Before we get started:
- Be sure CrashPlan is running on your remote machine.
- Verify on the headless machine (with netstat) that it is listening on port 4242 on all addresses and on port 4243 on the local address (This is the UI service port).
netstat -na | grep LISTEN | grep 42
Output should look like this:
username$ netstat -na | grep LISTEN | grep 42 tcp4 0 0 *.4242 *.* LISTEN tcp4 0 0 127.0.0.1.4243 *.* LISTEN
We want to use SSH to tunnel a local Windows port (4200) to the remote host's service port (4243).
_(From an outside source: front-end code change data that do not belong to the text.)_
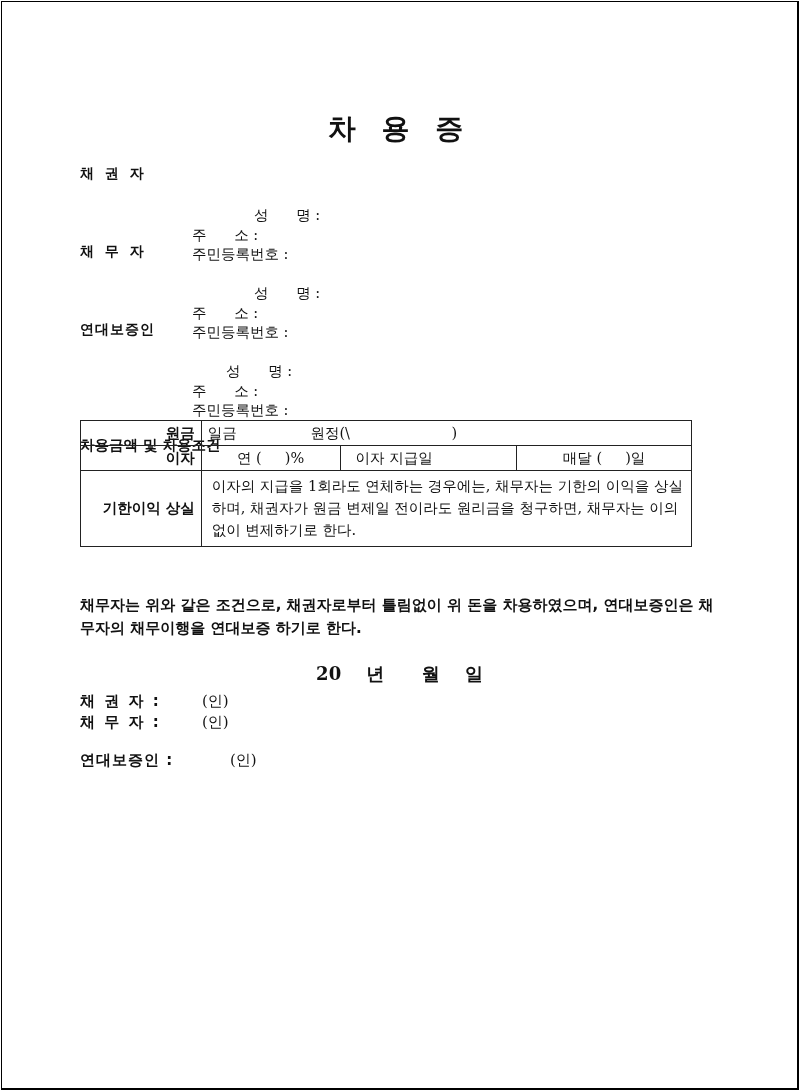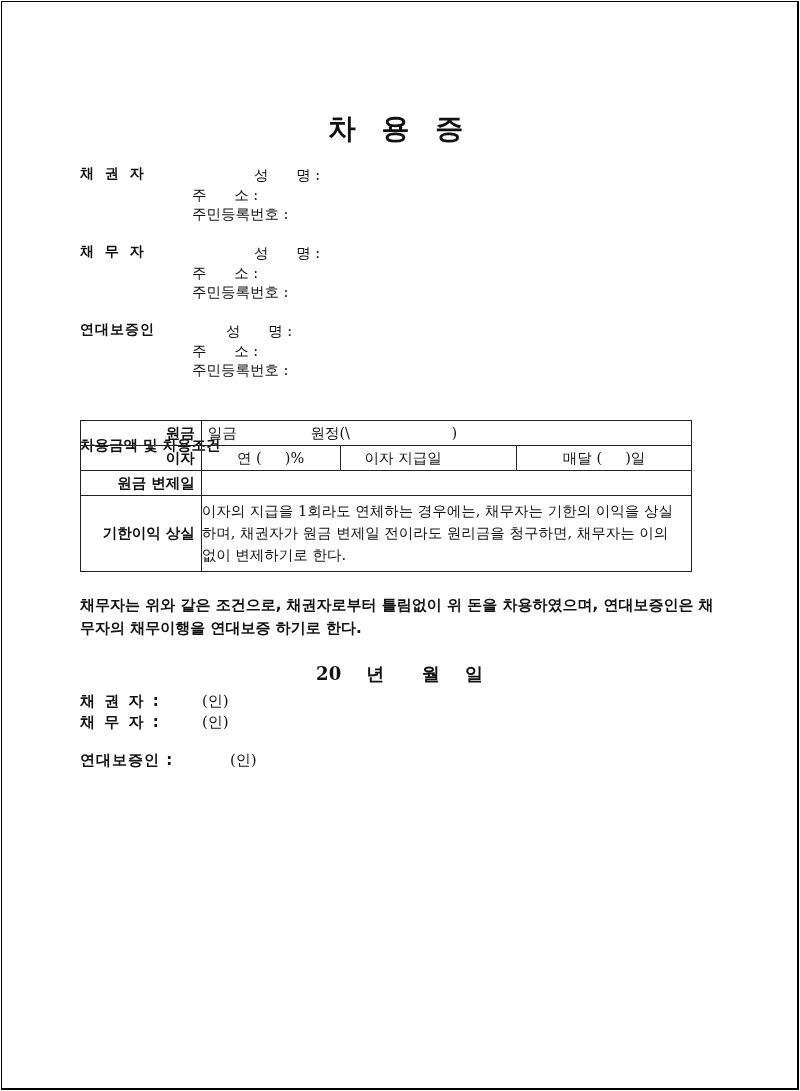--- a/index.html
+++ b/index.html
@@ -4,28 +4,28 @@
 <style>
   html, body { margin: 0; padding: 0; background: #ffffff; }
   body { width: 800px; height: 1091px; position: relative; overflow: hidden;
          font-family: "DejaVu Serif", "Liberation Serif", serif; color: #111; }
   .page { position: absolute; left: 1px; top: 1px; width: 795px; height: 1086px;
           border: 1px solid #000; border-right-width: 2px; border-bottom-width: 2px; background: #fff; }
   .abs { position: absolute; white-space: pre; }
   .title { left: 0; width: 100%; top: 108px; text-align: center; font-size: 28px; font-weight: bold;
            letter-spacing: 8px; font-family: "DejaVu Sans", sans-serif; }
   .party-label { font-size: 14px; font-weight: bold; font-family: "DejaVu Sans", sans-serif; letter-spacing: 3px; }
-  .field { font-size: 14.5px; font-family: "DejaVu Serif", serif; }
+  .field { font-size: 14.5px; font-family: "DejaVu Serif", serif; margin-top: 40px; }
   .section-title { font-size: 14.5px; font-weight: bold; font-family: "DejaVu Sans", sans-serif; margin-top: 37px; }
   table.terms { position: absolute; left: 78px; top: 418px; width: 612px; border-collapse: collapse;
                 font-size: 14.5px; font-family: "DejaVu Serif", serif; }
   table.terms td { border: 1.5px solid #222; padding: 0 6px; height: 24px; vertical-align: middle; }
   table.terms td.hd { text-align: right; width: 108px; font-weight: bold; }
   table.terms td.center { text-align: center; }
-  table.terms td.long { line-height: 22px; padding: 4px 6px 5px 0; }
+  table.terms td.long { line-height: 22px; padding: 4px 6px 5px 10px; }
   .statement { left: 78px; top: 592px; width: 640px; font-size: 15px; font-weight: bold;
                font-family: "DejaVu Sans", sans-serif; line-height: 23px; white-space: normal; }
   .date { left: 0; width: 100%; top: 660px; text-align: center; font-size: 18px; font-weight: bold;
           font-family: "DejaVu Serif", serif; }
   .sig-label { font-size: 15px; font-weight: bold; font-family: "DejaVu Sans", sans-serif; letter-spacing: 2px; }
   .seal { font-size: 15px; font-family: "DejaVu Serif", serif; }
 </style>
 </head>
 <body>
 
@@ -64,26 +64,22 @@
       <col style="width:175px">
     </colgroup>
     <tbody>
         <tr>
       <td class="hd">원금</td>
       <td colspan="3" style="white-space:pre;">일금                원정(\                      )</td>
     </tr>
     <tr>
       <td class="hd">이자</td>
       <td class="center" style="white-space:pre;">연 (     )%</td>
-      <td style="padding-left:24px;">이자 지급일</td>
+      <td style="padding-left:15px;">이자 지급일</td>
       <td class="center" style="white-space:pre;">매달 (     )일</td>
-    </tr>
-    <tr>
-      <td class="hd">원금 변제일</td>
-      <td colspan="3"></td>
     </tr>
     <tr>
       <td class="hd">기한이익 상실</td>
       <td colspan="3" class="long">이자의 지급을 1회라도 연체하는 경우에는, 채무자는 기한의 이익을 상실하며, 채권자가 원금 변제일 전이라도 원리금을 청구하면, 채무자는 이의 없이 변제하기로 한다.</td>
     </tr>
   </tbody>
     </table>
 
   <div class="abs statement">채무자는 위와 같은 조건으로, 채권자로부터 틀림없이 위 돈을 차용하였으며, 연대보증인은 채무자의 채무이행을 연대보증 하기로 한다.</div>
- Now open the session and log in.
- You can use telnet to confirm the connection:
telnet localhost 4200
A successful connection displays “Connected to HOST_IP” with a long, encrypted string. It looks something like this:
username$ telnet 10.10.42.183 4200 Trying 10.10.42.183... Connected to 10.10.42.183. Escape character is '^]'. 0??A???A8???Tţ?pm??.R??JM???AZ?1?jB?????١??ɀAIcKeyMessageY??0??0?? *?H?? nz^@~?Y?Wq#@AE????7r???k!.?^\??$?]?[{??!'?!~>]}????b??ʣ?J&H;????"0?`PC@G~??? ???k[??B[??=b#?_?#x)H?j?~Hwv???????]{??%8?kT?c?A?
Once you have confirmed the connection you should be able to stop the local CrashPlan Desktop application, make sure the servicePort is 4200 in the conf/ui.properties file and restart the Desktop UI.
Consideration
If you run a headless client, you will have to manually upgrade.